The danger of anti-fascist ideology

The label "fascist", applied to organisations which call for, and in some cases conduct racist attacks, is intended to mobilise the population, including workers, against the threat the far right organisations represent to democracy. Faced with the so-called fascist threat, political parties from the moderate right to the extreme left often work together to mobilise the population behind the bourgeois state.

Such a manoeuvre was carried out at the beginning of 2024 during demonstrations in Germany in reaction to the Alternative für Deutschland and the Identitarian Movement, which had discussed a plan for the mass deportation of asylum seekers. When called upon by an alliance of civil rights movements, trade unions and political parties to mobilise, hundreds of thousands of people took to the streets in protest, actively supported by most left-wing organisations over three consecutive weekends against what German Chancellor Olaf Scholz had described as "an attack on our democracy".

These mobilisations against racism remain at the level of partial or "single issue" struggles, which "manifest themselves primordially at the superstructural level, their demands focusing on subjects that do not question the foundations of capitalist society, even if they may point the finger of blame at capitalism".[2]

When the question is not openly one of a demand for democratic rights, the political forces of the ruling class will do everything they can to prevent workers from making the crucial link between the struggle against racism and all forms of segregation or exploitation (against women, gays, etc.) and the historic struggle of the working class. The aim is always to divert the issue back onto the terrain of democratic rights and the dangerous illusion that the bourgeois state can provide an answer to all these criminal outrages. Contrary to what groups of the bourgeois left claim, the anti-racist struggle can never be the beginning of a struggle against the capitalist system.

Democracy is only one expression of the dictatorship of capital. The fight for democracy does not solve the problem of racism in society and only leads to the continuation of capitalist exploitation and domination. But the bourgeoisie takes every opportunity to divert the working class away from the struggle on its own terrain and into a dead end. This is a deliberate manoeuvre, as was the case with the mobilisations at the beginning of the year in Germany, to divert the workers from the class struggle, which is the only terrain where real solidarity with the wretched of the earth can be expressed.

The working class in Britain has a rich history; it was at the origin of the international workers' movement and fought for the international unity of all workers, whatever their origin.

- On 31 December 1862, thousands of workers gathered in Manchester and were the first to express their sympathy for the northern states of the United States and to call on President Lincoln to abolish slavery.

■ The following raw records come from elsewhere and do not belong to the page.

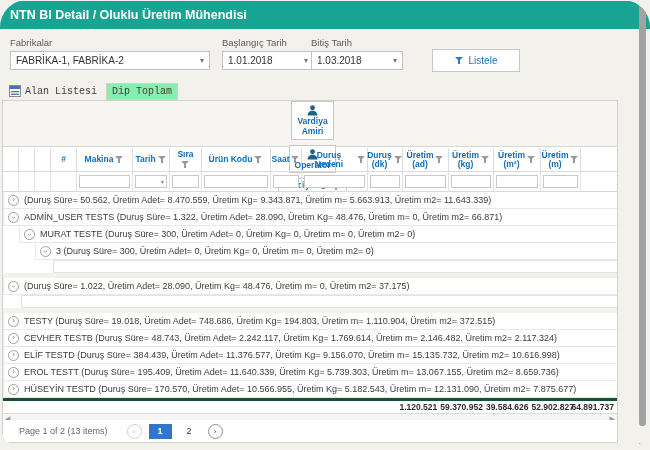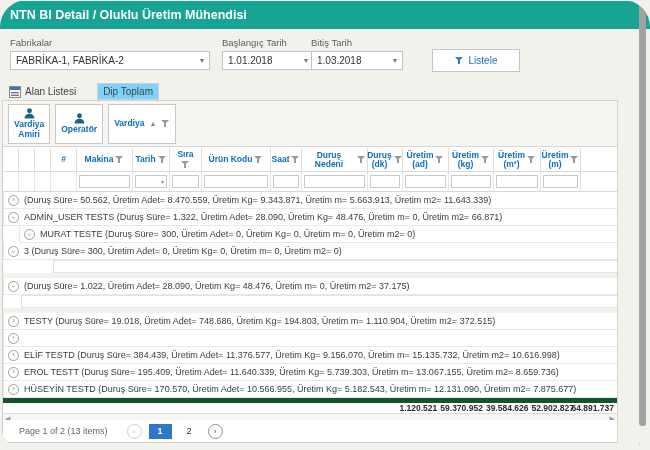--- a/index.html
+++ b/index.html
@@ -21,27 +21,27 @@
   .listele-btn span.lbl { font-size:10px; color:#2472b8; }
 
   
   .funnel { position:relative; display:inline-block; width:9px; height:9px; flex:none; }
   .funnel::before { content:""; position:absolute; top:1px; left:0; width:0; height:0; border-left:4px solid transparent; border-right:4px solid transparent; border-top:4px solid #9a9a9a; }
   .funnel::after { content:""; position:absolute; top:4px; left:3px; width:2px; height:4px; background:#9a9a9a; }
   .funnel.blue::before { border-top-color:#2f7cc0; }
   .funnel.blue::after { background:#2f7cc0; }
 
   
-  .tabstrip { position:absolute; left:4px; top:83px; height:17px; display:flex; align-items:center; gap:16px; }
+  .tabstrip { position:absolute; left:4px; top:83px; height:17px; display:flex; align-items:flex-start; gap:4px;font-family:Liberation Mono, monospace; }
   .tab { display:flex; align-items:center; gap:4px; font-size:10px; color:#3f3f3f; padding:2px 5px; cursor:pointer; }
-  .tab.chip { background:#7dd3fc; border:1px solid #d2d0cc; }
+  .tab.chip { background:#86efac; border:1px solid #d2d0cc; }
 
   
   .panel { position:absolute; left:2px; top:100px; width:616px; height:343px; background:#ffffff; border:1px solid #d2d2d2; }
-  .groupbar { position:absolute; left:0; top:0; width:614px; height:46px; background:#f6f5f1; border-bottom:1px solid #d8d8d8; display:flex; align-items:center; padding-left:5px; gap:5px; }
+  .groupbar { position:absolute; left:0; top:0; width:614px; height:46px; background:#f6f5f1; border-bottom:1px solid #d8d8d8; display:flex; align-items:center; padding-left:5px; gap:5px;flex-direction:column; }
   .gfield { background:#fff; border:1px solid #c8c8c8; display:flex; flex-direction:column; align-items:center; justify-content:center; height:40px; padding:2px 5px; cursor:pointer; }
   .gfield .glabel { color:#0d6ebd; font-size:8.5px; font-weight:bold; text-align:center; line-height:1.15; }
   .gfield.wide { flex-direction:row; gap:5px; min-width:52px; }
   .sortasc { font-size:7px; color:#6a8aa5; }
 
   
   .grid { position:absolute; left:0; top:47px; width:614px; }
   .hdr, .flt, .totalsrow { display:flex; }
   .hcell { border-right:1px solid #dcdcdc; border-bottom:1px solid #dcdcdc; height:24px; display:flex; align-items:center; justify-content:center; gap:2px; padding:0 1px; }
   .hcell .hlabel { color:#0d6ebd; font-size:8.5px; font-weight:bold; text-align:center; line-height:1.05; }
@@ -50,21 +50,21 @@
   .fcell .mini-ic { position:absolute; right:5px; font-size:6px; color:#888; pointer-events:none; }
 
   .rowsarea { width:614px; }
   .g-row { height:17px; display:flex; align-items:center; gap:5px; border-bottom:1px solid #e8e8e8; background:#fff; font-size:9px; color:#3c3c3c; white-space:nowrap; overflow:hidden; border-left:1px solid #e8e8e8; }
   .g-row .gtext { overflow:hidden; text-overflow:ellipsis; }
   .e-row { height:13px; border-bottom:1px solid #e3e3e3; border-top:1px solid #e3e3e3; border-left:1px solid #e3e3e3; background:#fff; }
   .s-row { height:5px; background:#f3f1ec; }
   .exp { display:inline-flex; align-items:center; justify-content:center; width:11px; height:11px; border:1px solid #9f9f9f; border-radius:50%; color:#8a8a8a; font-size:8px; line-height:1; flex:none; margin-left:4px; cursor:pointer; background:#fff; }
   .exp.open { transform:rotate(90deg); }
 
-  .totalsrow { border-top:5px solid #14532d; height:15px; align-items:center; }
+  .totalsrow { border-top:3px solid #14532d; height:15px; align-items:center; }
   .tcell { font-size:8.5px; font-weight:bold; color:#2b2b2b; text-align:right; padding-right:3px; }
 
   .hscroll { width:614px; height:12px; border-top:1px solid #ddd; border-bottom:1px solid #ddd; background:#f6f6f4; display:flex; align-items:center; justify-content:space-between; padding:0 2px; color:#9a9a9a; font-size:7px; cursor:pointer; }
 
   
   .pagerrow { position:absolute; left:0; bottom:0; width:614px; height:22px; display:flex; align-items:center; gap:7px; padding-left:16px; background:#fff; }
   .pager-summary { font-size:9px; color:#666; margin-right:12px; }
   .pcircle { width:15px; height:15px; border-radius:50%; display:inline-flex; align-items:center; justify-content:center; font-size:8px; cursor:pointer; background:#fff; }
   .pcircle.disabled { border:1px solid #cfcfcf; color:#c5c5c5; }
   .pcircle.enabled { border:1px solid #8f8f8f; color:#555; }
@@ -256,38 +256,39 @@
             <span class="gtext">(Duruş Süre= 50.562, Üretim Adet= 8.470.559, Üretim Kg= 9.343.871, Üretim m= 5.663.913, Üretim m2= 11.643.339)</span>
           </div>
           <div class="g-row" style="padding-left: 0px; margin-left: 0px;">
             <span class="exp open">›</span>
             <span class="gtext">ADMİN_USER TESTS (Duruş Süre= 1.322, Üretim Adet= 28.090, Üretim Kg= 48.476, Üretim m= 0, Üretim m2= 66.871)</span>
           </div>
           <div class="g-row" style="padding-left: 0px; margin-left: 16px;">
             <span class="exp open">›</span>
             <span class="gtext">MURAT TESTE (Duruş Süre= 300, Üretim Adet= 0, Üretim Kg= 0, Üretim m= 0, Üretim m2= 0)</span>
           </div>
-          <div class="g-row" style="padding-left: 0px; ">
+          <div class="g-row" style="padding-left: 0px; margin-left: 32px;">
             <span class="exp open">›</span>
             <span class="gtext">3 (Duruş Süre= 300, Üretim Adet= 0, Üretim Kg= 0, Üretim m= 0, Üretim m2= 0)</span>
           </div>
           <div class="e-row" style="margin-left: 50px;"></div>
           <div class="s-row"></div>
           <div class="g-row" style="padding-left: 0px; margin-left: 0px;">
             <span class="exp open">›</span>
             <span class="gtext">(Duruş Süre= 1.022, Üretim Adet= 28.090, Üretim Kg= 48.476, Üretim m= 0, Üretim m2= 37.175)</span>
           </div>
           <div class="e-row" style="margin-left: 18px;"></div>
           <div class="s-row"></div>
           <div class="g-row" style="padding-left: 0px; margin-left: 0px;">
             <span class="exp">›</span>
             <span class="gtext">TESTY (Duruş Süre= 19.018, Üretim Adet= 748.686, Üretim Kg= 194.803, Üretim m= 1.110.904, Üretim m2= 372.515)</span>
           </div>
           <div class="g-row" style="padding-left: 0px; margin-left: 0px;">
             <span class="exp">›</span>
+            <span class="gtext">CEVHER TESTB (Duruş Süre= 48.743, Üretim Adet= 2.242.117, Üretim Kg= 1.769.614, Üretim m= 2.146.482, Üretim m2= 2.117.324)</span>
           </div>
           <div class="g-row" style="padding-left: 0px; margin-left: 0px;">
             <span class="exp">›</span>
             <span class="gtext">ELİF TESTD (Duruş Süre= 384.439, Üretim Adet= 11.376.577, Üretim Kg= 9.156.070, Üretim m= 15.135.732, Üretim m2= 10.616.998)</span>
           </div>
           <div class="g-row" style="padding-left: 0px; margin-left: 0px;">
             <span class="exp">›</span>
             <span class="gtext">EROL TESTT (Duruş Süre= 195.409, Üretim Adet= 11.640.339, Üretim Kg= 5.739.303, Üretim m= 13.067.155, Üretim m2= 8.659.736)</span>
           </div>
           <div class="g-row" style="padding-left: 0px; margin-left: 0px;">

- In 2022-2023, workers of all colours, religions and ethnicities fought together to defend their living conditions against the cost of living crisis.

- In August this year, when almost 20% of NHS staff is already of non-British origin, there were expressions of solidarity with immigrant health workers, who are the most vulnerable in carrying out their duties.

It is struggles like these that hold the key to overcoming racism and all the other poisonous divisions in society.

 

Dennis, 5 September 2024

 

 

 

[1] The Reclaim Party is a right wing populist party in the UK that was launched by former actor Laurence Fox in 2020.